After the process of step S600, the engine ECU100F determines whether or not to permit fuel cut in some of the cylinders 11 of the engine 10F (step S610). In step S610, engine ECU100F determines whether or not rotation speed Ne acquired in step S600 is equal to or greater than a predetermined rotation speed (e.g., about 2500 rpm). Engine ECU100F allows fuel cut-off of some of cylinders 11 when it is determined that rotation speed Ne is equal to or greater than the predetermined rotation speed. When the rotation speed Ne of the engine 10F is less than the predetermined rotation speed, the engine ECU100F determines whether or not the rotation speed of the engine 10F can be set to the predetermined rotation speed or more by the downshift (change in the gear ratio) of the transmission 25 based on the rotation speed Ne and the gear position of the transmission 25. When it is determined that the rotation speed of engine 10F can be made equal to or higher than the predetermined rotation speed by the downshift of transmission 25, engine ECU100F allows fuel cut of some cylinders. On the other hand, if it is determined that the rotation speed of engine 10F cannot be made equal to or higher than the predetermined rotation speed by the downshift of transmission 25, engine ECU100F prohibits the fuel cut of some of the cylinders.

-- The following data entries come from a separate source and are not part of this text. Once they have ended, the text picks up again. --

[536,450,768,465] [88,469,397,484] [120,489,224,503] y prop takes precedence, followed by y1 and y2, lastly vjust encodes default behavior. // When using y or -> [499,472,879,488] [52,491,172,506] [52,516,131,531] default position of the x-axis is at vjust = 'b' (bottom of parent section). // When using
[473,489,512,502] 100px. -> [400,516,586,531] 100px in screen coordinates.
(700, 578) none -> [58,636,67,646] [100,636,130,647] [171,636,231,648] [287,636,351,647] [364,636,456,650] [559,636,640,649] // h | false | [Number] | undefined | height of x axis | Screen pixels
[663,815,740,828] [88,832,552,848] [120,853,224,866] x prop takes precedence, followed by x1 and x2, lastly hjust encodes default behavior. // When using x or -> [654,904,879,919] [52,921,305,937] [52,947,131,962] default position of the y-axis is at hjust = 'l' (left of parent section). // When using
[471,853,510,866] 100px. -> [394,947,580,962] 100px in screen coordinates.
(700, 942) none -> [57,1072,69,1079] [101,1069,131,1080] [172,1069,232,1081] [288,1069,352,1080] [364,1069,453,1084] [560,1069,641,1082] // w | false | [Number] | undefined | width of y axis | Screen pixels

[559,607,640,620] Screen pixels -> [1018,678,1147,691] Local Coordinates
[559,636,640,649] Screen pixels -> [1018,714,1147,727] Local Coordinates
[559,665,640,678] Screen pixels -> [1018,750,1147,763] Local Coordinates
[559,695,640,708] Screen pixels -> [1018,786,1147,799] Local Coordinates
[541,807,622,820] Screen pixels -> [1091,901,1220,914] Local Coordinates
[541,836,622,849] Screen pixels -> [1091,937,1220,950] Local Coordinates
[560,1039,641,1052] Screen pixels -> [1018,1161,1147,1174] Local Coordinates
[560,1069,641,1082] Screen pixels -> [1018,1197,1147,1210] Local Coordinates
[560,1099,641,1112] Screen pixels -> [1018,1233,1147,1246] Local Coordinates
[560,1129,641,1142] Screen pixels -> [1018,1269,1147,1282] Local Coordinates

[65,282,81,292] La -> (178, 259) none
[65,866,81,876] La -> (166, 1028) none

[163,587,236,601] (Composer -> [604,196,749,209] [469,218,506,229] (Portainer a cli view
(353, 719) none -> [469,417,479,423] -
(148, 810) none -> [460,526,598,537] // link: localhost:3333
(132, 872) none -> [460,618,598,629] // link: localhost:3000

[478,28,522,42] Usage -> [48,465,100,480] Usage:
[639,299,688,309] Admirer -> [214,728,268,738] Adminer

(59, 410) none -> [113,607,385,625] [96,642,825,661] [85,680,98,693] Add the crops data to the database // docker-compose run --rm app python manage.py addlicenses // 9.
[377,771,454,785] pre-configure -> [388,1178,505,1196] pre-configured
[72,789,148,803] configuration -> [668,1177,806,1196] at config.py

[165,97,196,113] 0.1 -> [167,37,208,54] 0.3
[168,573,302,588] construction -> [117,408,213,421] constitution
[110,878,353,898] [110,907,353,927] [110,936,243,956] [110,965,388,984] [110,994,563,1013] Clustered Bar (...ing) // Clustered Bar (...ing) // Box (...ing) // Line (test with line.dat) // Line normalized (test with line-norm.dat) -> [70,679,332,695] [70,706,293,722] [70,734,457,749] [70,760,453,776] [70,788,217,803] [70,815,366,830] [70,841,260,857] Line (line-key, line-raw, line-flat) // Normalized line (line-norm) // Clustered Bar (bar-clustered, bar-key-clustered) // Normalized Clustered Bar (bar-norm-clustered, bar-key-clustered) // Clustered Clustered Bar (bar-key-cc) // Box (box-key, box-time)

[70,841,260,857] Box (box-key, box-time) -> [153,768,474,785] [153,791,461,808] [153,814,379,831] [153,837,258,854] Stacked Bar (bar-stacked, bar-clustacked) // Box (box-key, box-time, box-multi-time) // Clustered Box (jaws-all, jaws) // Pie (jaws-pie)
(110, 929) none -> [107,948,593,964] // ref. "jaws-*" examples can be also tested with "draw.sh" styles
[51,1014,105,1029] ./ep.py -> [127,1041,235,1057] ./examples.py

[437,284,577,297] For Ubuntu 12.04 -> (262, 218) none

If fuel cut is prohibited for some of the cylinders (no in step S620), engine ECU100F turns off the catalyst temperature increase flag (step S625), and then ends the routine of fig. 18. On the other hand, when fuel cut is allowed for some of the cylinders (yes in step S620), engine ECU100F turns on the catalyst temperature increase flag and transmits a signal indicating a target gear position, which is a gear position at which the rotation speed of engine 10F is equal to or higher than the predetermined rotation speed, to TMECU210 (step S630). The TMECU210 controls the hydraulic control device 27 so that the shift stage of the transmission 25 becomes the target shift stage from the engine ECU 100F.

Next, engine ECU100F sets a target opening degree of a throttle valve, not shown, a fuel injection control amount such as a fuel injection amount from a fuel injection valve, not shown, of engine 10F, and a fuel injection end timing (step S640). In step S640, engine ECU100F sets, as the target opening degree of the throttle valve, an opening degree corresponding to the sum of the required torque (Pe/Ne) and a value obtained by dividing the required torque by a value n (n-1) (Te/n/(n-1)) (where "n" is the number of cylinders of engine 10F). In step S640, engine ECU100F sets the fuel injection amount to 1 cylinder (fuel cut cylinder) preset among the cylinders of engine 10F to zero. Then, in step S640, engine ECU100F sets the fuel injection amount to the remaining cylinders (combustion cylinders) other than the 1 cylinder based on the target opening degree of the throttle valve so that the air-fuel ratio in the remaining cylinders becomes the stoichiometric air-fuel ratio.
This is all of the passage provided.